Sustainable management of grazinglands depends upon understanding how management practices influence livestock movements in space and time. We conducted a ranch-scale (2,600-ha) social-ecological experiment to examine how foraging behavior of cattle differs between a single large herd rotated adaptively among paddocks (collaborative, adaptive rangeland management; CARM) versus continuous, season-long grazing of paddocks by small non-rotational herds (traditional rangeland management; TRM). We analyzed how differences in cattle movement patterns may be linked to reductions in cattle growth rates and diet quality in the CARM treatment, relative to TRM. Cattle in the CARM treatment exhibited more linear grazing pathways, moved at lower velocity while grazing, and exhibited longer grazing bouts early in the growing season compared to TRM cattle. Grazing time within any given 10 × 10 m area was distributed more unevenly across TRM vs.
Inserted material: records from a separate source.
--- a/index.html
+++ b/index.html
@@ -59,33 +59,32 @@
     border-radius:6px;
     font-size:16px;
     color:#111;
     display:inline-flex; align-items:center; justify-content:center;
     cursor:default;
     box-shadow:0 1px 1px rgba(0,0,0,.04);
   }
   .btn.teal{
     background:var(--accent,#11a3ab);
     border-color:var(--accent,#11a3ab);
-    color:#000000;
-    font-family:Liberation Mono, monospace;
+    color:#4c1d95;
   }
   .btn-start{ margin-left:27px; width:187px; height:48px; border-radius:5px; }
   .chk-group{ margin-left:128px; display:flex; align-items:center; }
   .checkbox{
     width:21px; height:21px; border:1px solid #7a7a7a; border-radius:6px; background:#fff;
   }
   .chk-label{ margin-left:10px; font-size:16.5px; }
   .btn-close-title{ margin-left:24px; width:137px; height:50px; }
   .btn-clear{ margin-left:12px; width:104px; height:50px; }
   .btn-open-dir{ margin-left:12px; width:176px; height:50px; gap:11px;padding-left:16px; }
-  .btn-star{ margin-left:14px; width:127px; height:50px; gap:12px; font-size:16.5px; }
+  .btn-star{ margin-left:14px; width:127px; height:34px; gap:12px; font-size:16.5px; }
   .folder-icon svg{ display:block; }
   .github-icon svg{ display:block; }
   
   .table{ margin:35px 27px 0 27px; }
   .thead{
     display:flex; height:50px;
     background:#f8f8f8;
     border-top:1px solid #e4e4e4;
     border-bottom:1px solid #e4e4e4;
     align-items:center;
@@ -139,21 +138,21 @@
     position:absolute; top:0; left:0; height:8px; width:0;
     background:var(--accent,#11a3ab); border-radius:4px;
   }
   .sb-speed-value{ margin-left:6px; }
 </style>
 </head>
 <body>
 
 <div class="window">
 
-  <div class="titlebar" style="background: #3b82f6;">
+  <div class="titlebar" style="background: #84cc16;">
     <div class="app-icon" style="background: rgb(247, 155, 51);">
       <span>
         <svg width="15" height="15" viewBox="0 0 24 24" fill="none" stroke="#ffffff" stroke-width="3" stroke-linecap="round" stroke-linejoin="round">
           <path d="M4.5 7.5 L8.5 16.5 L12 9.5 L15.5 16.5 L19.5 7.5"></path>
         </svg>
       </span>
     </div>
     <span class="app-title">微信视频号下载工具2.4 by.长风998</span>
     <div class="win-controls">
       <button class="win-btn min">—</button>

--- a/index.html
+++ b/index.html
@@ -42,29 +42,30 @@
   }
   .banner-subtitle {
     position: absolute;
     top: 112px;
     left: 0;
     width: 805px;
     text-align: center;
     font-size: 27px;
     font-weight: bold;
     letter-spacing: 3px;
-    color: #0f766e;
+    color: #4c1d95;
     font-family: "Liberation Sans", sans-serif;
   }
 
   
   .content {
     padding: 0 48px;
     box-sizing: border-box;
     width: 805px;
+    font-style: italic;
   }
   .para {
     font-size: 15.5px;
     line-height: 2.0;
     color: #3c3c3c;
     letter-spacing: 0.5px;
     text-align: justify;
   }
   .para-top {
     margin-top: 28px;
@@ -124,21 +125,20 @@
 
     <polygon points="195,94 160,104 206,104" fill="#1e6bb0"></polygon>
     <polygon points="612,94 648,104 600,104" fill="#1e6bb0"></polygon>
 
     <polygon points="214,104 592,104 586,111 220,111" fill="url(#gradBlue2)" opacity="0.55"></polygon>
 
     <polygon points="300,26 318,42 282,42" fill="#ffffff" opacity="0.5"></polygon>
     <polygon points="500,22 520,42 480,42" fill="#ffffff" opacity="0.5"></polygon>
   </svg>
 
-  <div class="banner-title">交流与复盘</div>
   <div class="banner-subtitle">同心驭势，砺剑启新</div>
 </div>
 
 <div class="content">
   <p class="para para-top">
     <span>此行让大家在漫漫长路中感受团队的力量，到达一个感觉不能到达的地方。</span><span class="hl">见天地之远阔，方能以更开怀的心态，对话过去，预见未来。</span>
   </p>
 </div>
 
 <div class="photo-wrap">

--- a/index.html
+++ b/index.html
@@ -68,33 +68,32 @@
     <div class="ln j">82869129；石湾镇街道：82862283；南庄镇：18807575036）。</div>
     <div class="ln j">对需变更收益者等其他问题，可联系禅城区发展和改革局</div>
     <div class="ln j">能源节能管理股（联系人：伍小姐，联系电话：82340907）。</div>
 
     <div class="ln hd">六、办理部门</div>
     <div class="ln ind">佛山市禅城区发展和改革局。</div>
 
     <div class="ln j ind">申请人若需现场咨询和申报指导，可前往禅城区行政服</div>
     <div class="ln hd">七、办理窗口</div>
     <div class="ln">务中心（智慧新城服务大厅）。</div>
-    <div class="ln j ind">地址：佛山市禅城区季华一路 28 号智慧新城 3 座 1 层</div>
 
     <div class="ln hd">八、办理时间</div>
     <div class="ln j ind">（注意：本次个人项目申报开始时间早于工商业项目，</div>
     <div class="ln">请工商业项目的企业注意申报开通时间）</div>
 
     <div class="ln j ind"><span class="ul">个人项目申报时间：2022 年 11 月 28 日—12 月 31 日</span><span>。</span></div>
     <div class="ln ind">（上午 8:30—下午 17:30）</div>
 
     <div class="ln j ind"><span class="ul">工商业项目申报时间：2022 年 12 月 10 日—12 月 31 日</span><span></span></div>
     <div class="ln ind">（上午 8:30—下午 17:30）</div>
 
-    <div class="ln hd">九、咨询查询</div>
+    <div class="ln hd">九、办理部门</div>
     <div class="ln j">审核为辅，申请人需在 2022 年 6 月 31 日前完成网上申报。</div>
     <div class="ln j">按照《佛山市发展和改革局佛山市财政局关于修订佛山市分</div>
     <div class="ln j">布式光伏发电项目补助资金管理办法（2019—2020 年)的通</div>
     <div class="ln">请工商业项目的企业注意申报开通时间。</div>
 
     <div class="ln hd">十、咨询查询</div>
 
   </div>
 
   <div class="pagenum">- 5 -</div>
CARM paddocks in years with average or above-average precipitation, but not in dry years. In all years, areas of high and low grazing intensity were more spatially clustered in TRM than CARM paddocks. Movement patterns of cattle managed using adaptive, multi-paddock rotations at high stock density (CARM) are consistent with less selective foraging. Such cattle form a “grazing front” that moves across the paddock and distributes grazing pressure in a more spatially homogeneous fashion. In years with substantial forage production, TRM cattle spent more time than CARM cattle in preferred areas of the paddock and foraged in more circular patches. In dry years, however, both treatments resulted in similarly even grazing distribution, likely due to limited intra-paddock variation in forage quality and quantity. At the ranch scale, these different intra-paddock movement patterns led to reductions in animal growth rates and no overall effect of grazing management on forage production.